The Gilead trials, which are randomized by course of treatment but not placebo-controlled, will include 1,000 patients around the world. “At the rate of the epidemic we may be done in a month or two,” Marty said.
“In a way it’s scary that we may be able to enroll 1,000 patients very quickly,” he said. “On the other hand, if we do a good job, then in a month or two we should be able to know if this works and get it to the FDA for approval, and if it doesn’t work move to something else that may be more promising by then.”
Remdesivir is a broad-spectrum antiviral drug that has shown promise in test tube and animal studies on other coronaviruses such as SARS and MERS, but was disappointing in treating people with Ebola in a 2018-19 study published in December in the New England Journal of Medicine. It has not yet been approved for any use. Early data from three US patients who received remdesivir under an emergency compassionate use program have caused some to raise questions about whether the drug will ultimately be successful.
But even as numerous other treatments are being explored, hopes remain high. “There’s only one drug right now that we think may have real efficacy. And that’s remdesivir,” said Dr. Bruce Aylward, a World Health Organization official, at a press conference in China on Feb. 24.

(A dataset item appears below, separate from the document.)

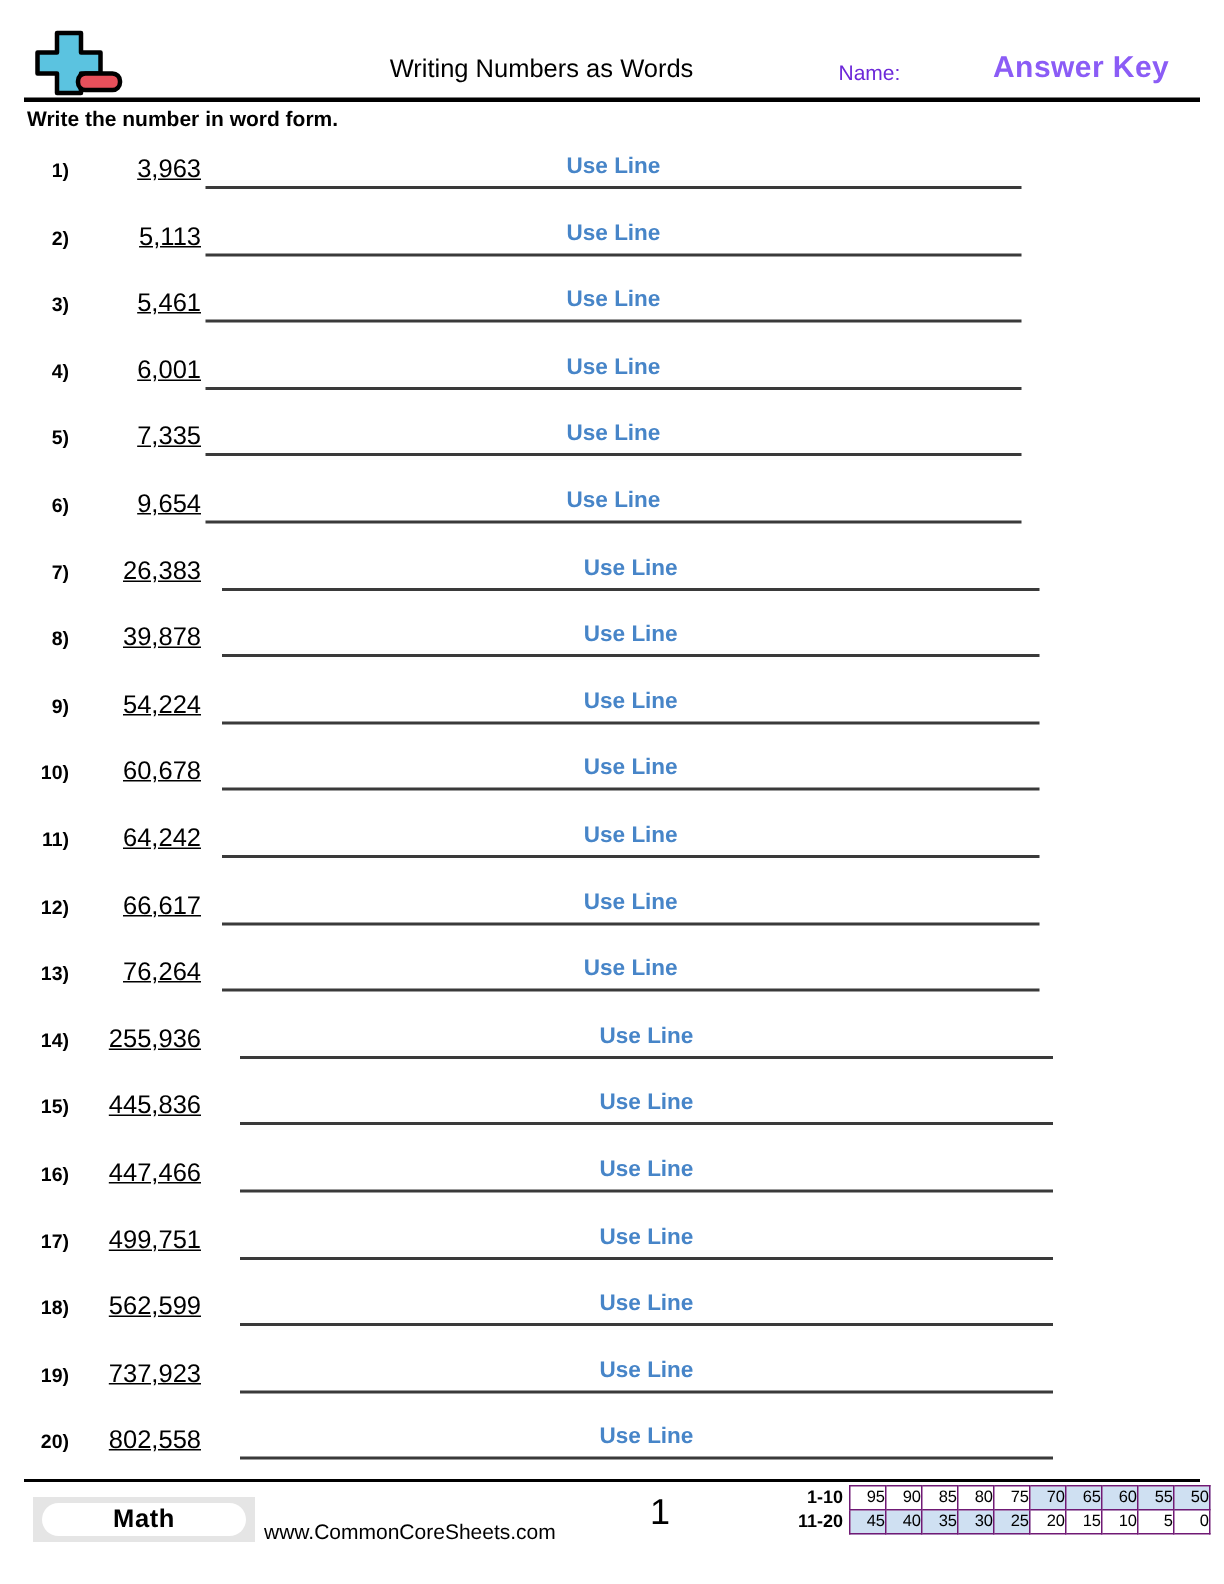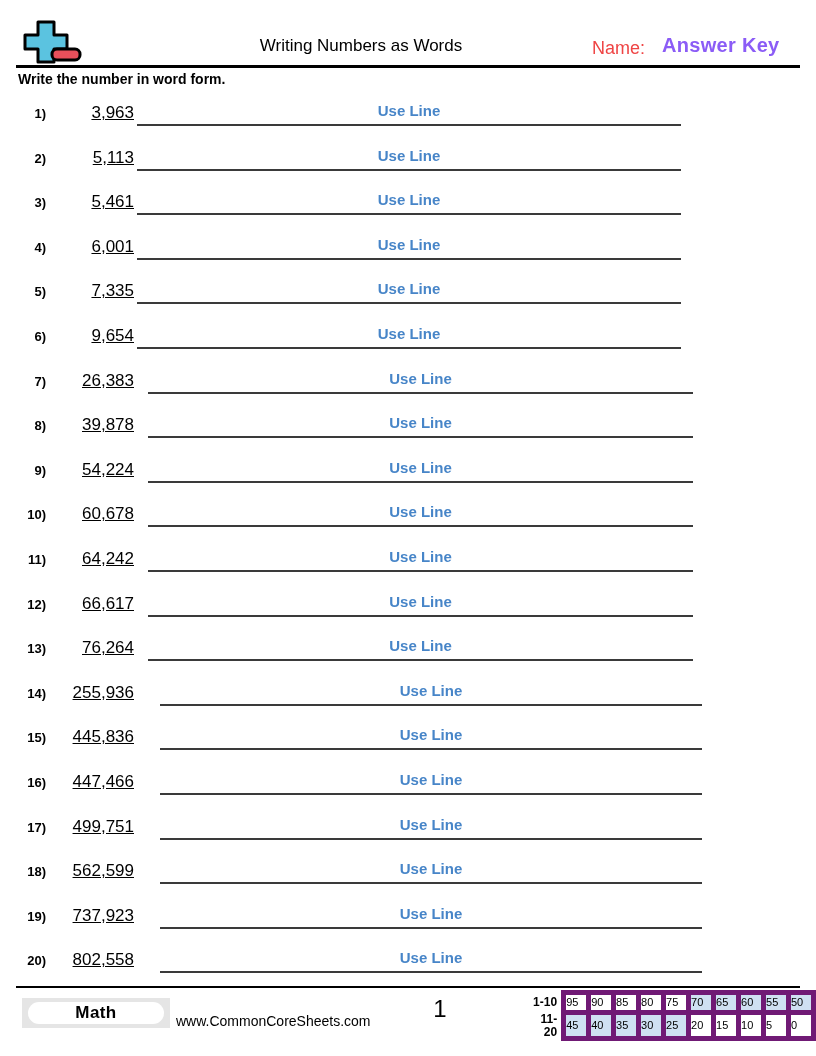"Name:" .name-label { color: #ef4444 -> #6d28d9; font-size: 18px -> 14px; left: 576px -> 543px }
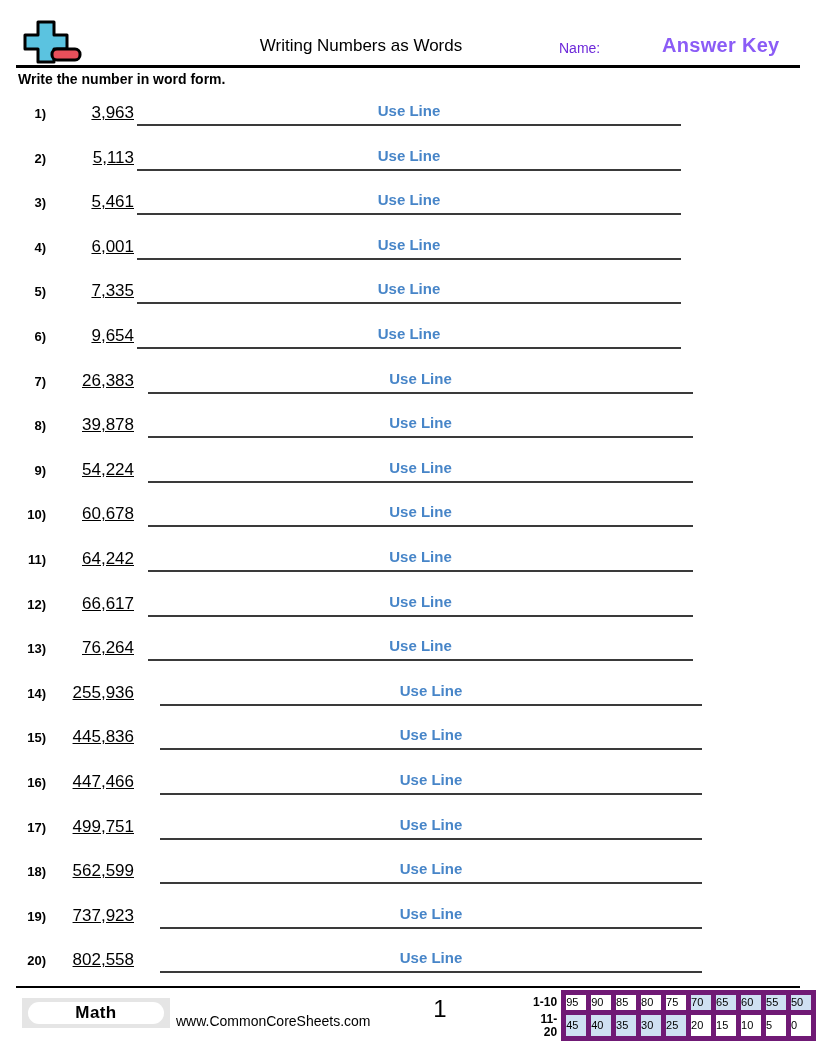"95" .score-table td { border: 5px solid #701a75 -> 1px solid #701a75; text-align: left -> right }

“The speed with which remdesivir has moved into clinical development for this coronavirus reflects the pressing need for treatment options,” said Dr. Merdad Parsey, chief medical officer at Gilead, in a statement.
NIAID director Dr. Anthony S. Fauci has emphasized the importance of clinical trials in finding ways to address the pandemic. “We urgently need a safe and effective treatment for COVID-19. Although remdesivir has been administered to some patients with COVID-19, we do not have solid data to indicate it can improve clinical outcomes,” Fauci said in a statement from the NIH. “A randomized, placebo-controlled trial is the gold standard for determining if an experimental treatment can benefit patients.”